Here I played around with an easing function that models the bouncing of a ball.
## Animated Plot
# ...add special easing function
plot1 +
transition_states(states = rating) +
ease_aes("bounce-in") # bouncy easing function, as-is
Dynamic labelling: {frame variables}
To ensure that we, mesmerized by our animations, do not lose the overview gganimate
provides so-called frame variables that provide metadata about the animation as a whole or the previous/current/next frame. The frame variables – when wrapped in curly brackets – are available for string literal interpretation within all plot labels. For example, we can label each frame with the value of the states
variable that defines the currently (or soon to be) displayed subset of actual data:
## Animated Plot
# ...add dynamic label: subtitle with current/next value of states variable
plot1 +
labs(subtitle = "{closest_state}") + # add frame variable as subtitle
transition_states(states = rating)
The set of available variables depends on the transition function. To get a list of frame variables available for any animation (per default the last one) the frame_vars()

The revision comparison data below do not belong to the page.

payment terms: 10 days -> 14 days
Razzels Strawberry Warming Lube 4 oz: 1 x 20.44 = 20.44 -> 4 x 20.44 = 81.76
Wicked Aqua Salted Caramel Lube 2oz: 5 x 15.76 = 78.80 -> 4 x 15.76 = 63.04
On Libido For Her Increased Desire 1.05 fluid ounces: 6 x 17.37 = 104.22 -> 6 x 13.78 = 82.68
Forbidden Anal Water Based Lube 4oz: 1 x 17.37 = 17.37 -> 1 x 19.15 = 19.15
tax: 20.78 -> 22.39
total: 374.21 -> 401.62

function can be called, to get both the names and values of the available variables.
Indicating previous data: shadow_*
To accentuate the interconnection of different frames, we can apply one of gganimates
’shadows‘. Per default shadow_null()
i.e. no shadow is added to animations. In general, shadows display data points of past frames in different ways: shadow_trail()

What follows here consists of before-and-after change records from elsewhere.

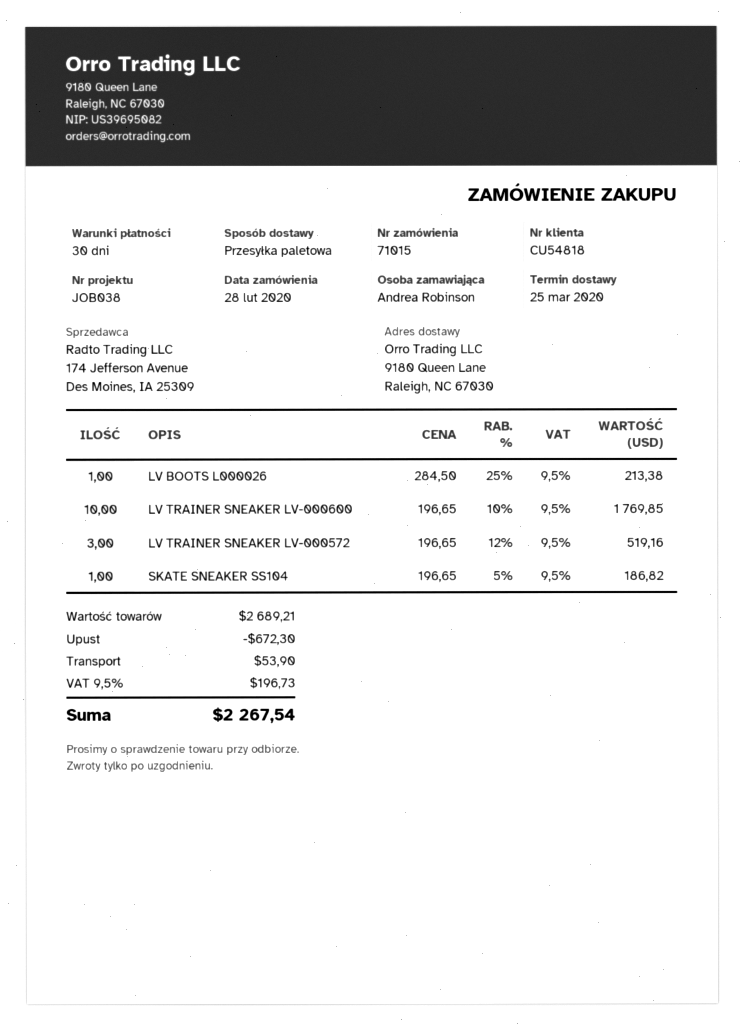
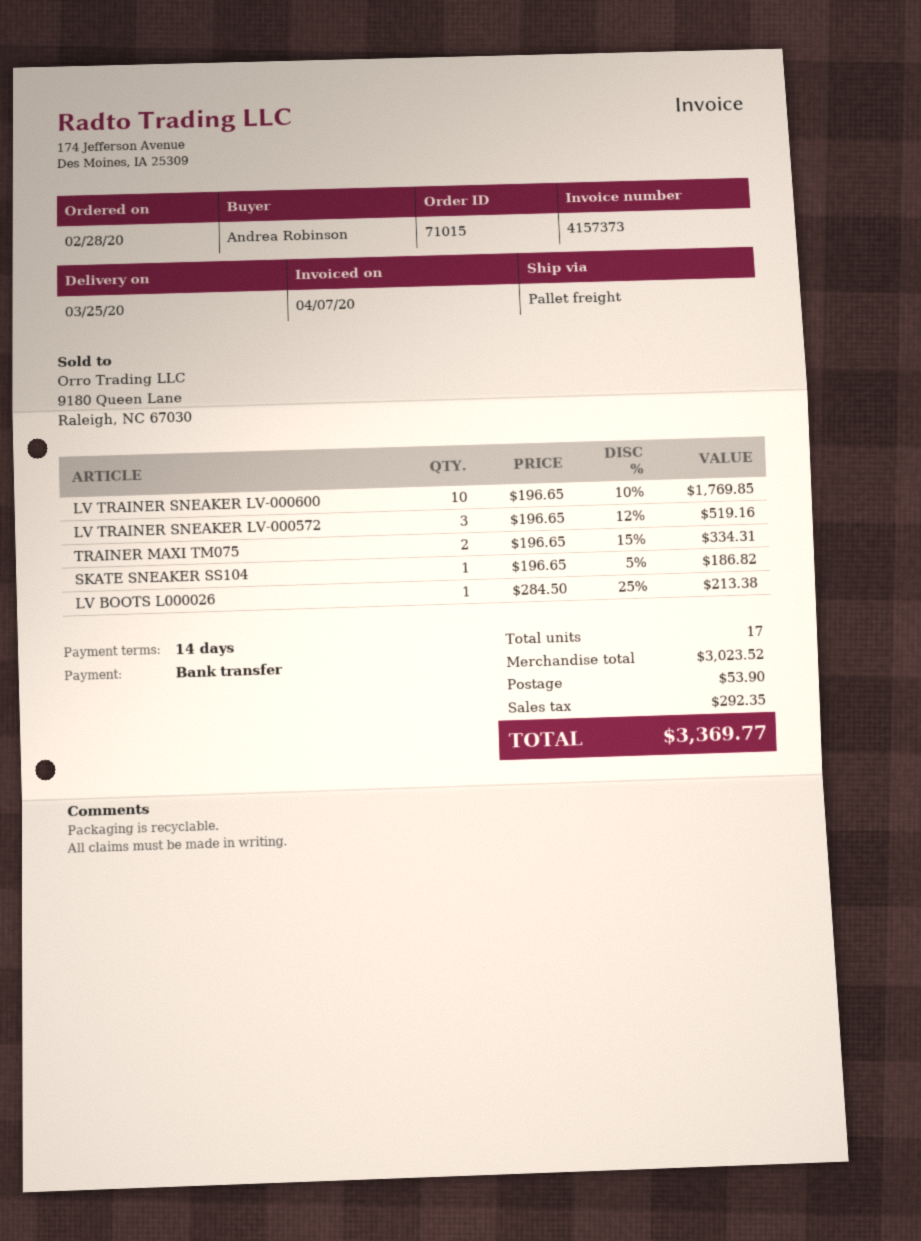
payment terms: 30 days -> 14 days
TRAINER MAXI TM075: none -> 2 x 196.65 - 15% = 334.31
subtotal: 2689.21 -> 3023.52
discount: 672.30 -> none
tax: 196.73 -> 292.35
total: 2267.54 -> 3369.77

creates a trail of evenly spaced data points, while shadow_mark()
displays all raw data points.
We’ll use shadow_wake()
to create a little ‚wake‘ of past data points which are gradually shrinking and fading away. The argument wake_length
allows us to set the length of the wake, relative to the total number of frames. Since the wakes overlap, the transparency of geoms might need adjustment. Obviously, for plots with lots of data points shadows can impede the intelligibility.

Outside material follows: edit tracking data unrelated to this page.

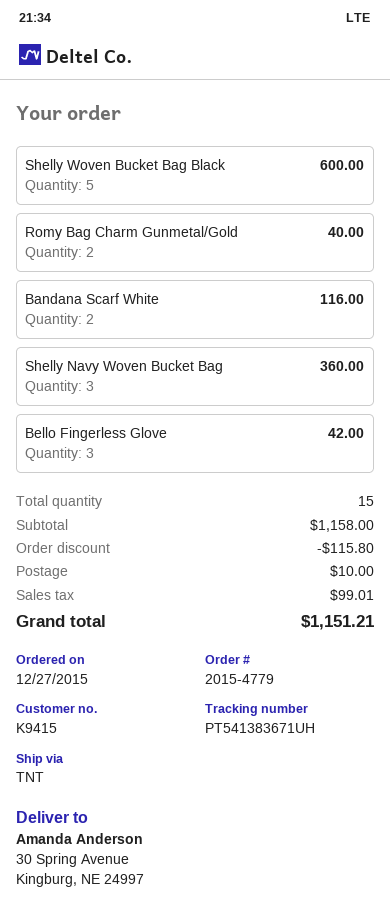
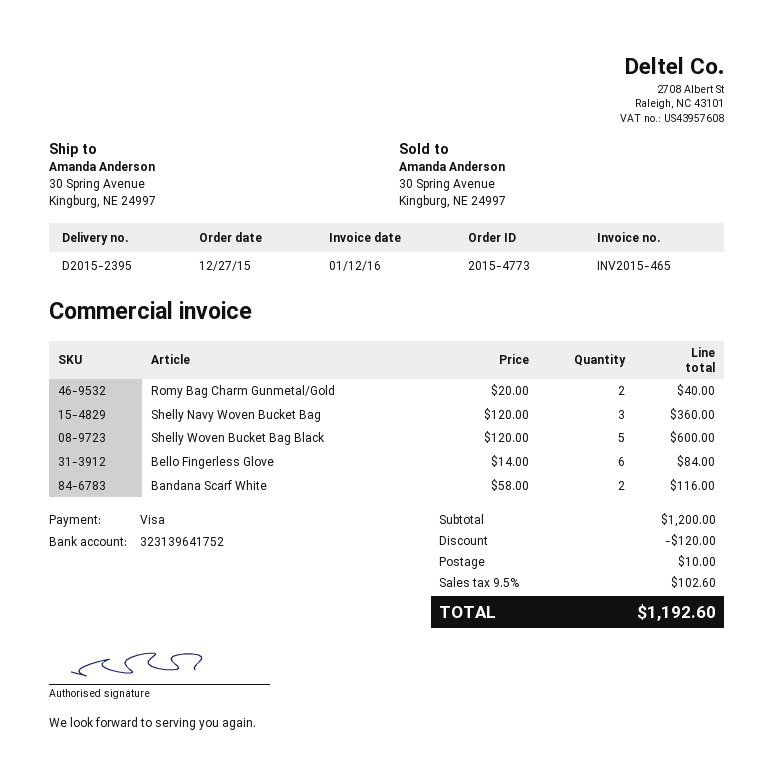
order number: 2015-4779 -> 2015-4773
Bello Fingerless Glove: 3 for 42.00 -> 6 for 84.00
subtotal: 1158.00 -> 1200.00
discount: 115.80 -> 120.00
tax: 99.01 -> 102.60
total: 1151.21 -> 1192.60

plot1B + # same as plot1, but with alpha = 0.1 in geom_jitter
labs(subtitle = "{closest_state}") +
transition_states(states = rating) +
shadow_wake(wake_length = 0.5) # adding shadow
The benefits of transition_*
While I simply love the visuals of animated plots, I think they’re also offering actual improvement. I feel transition_states
compared to facetting has the advantage of making it easier to track individual observations through transitions. Further, no matter how many subplots we want to explore, we do not need lots of space and clutter our document with thousands of plots nor do we have to put up with tiny plots.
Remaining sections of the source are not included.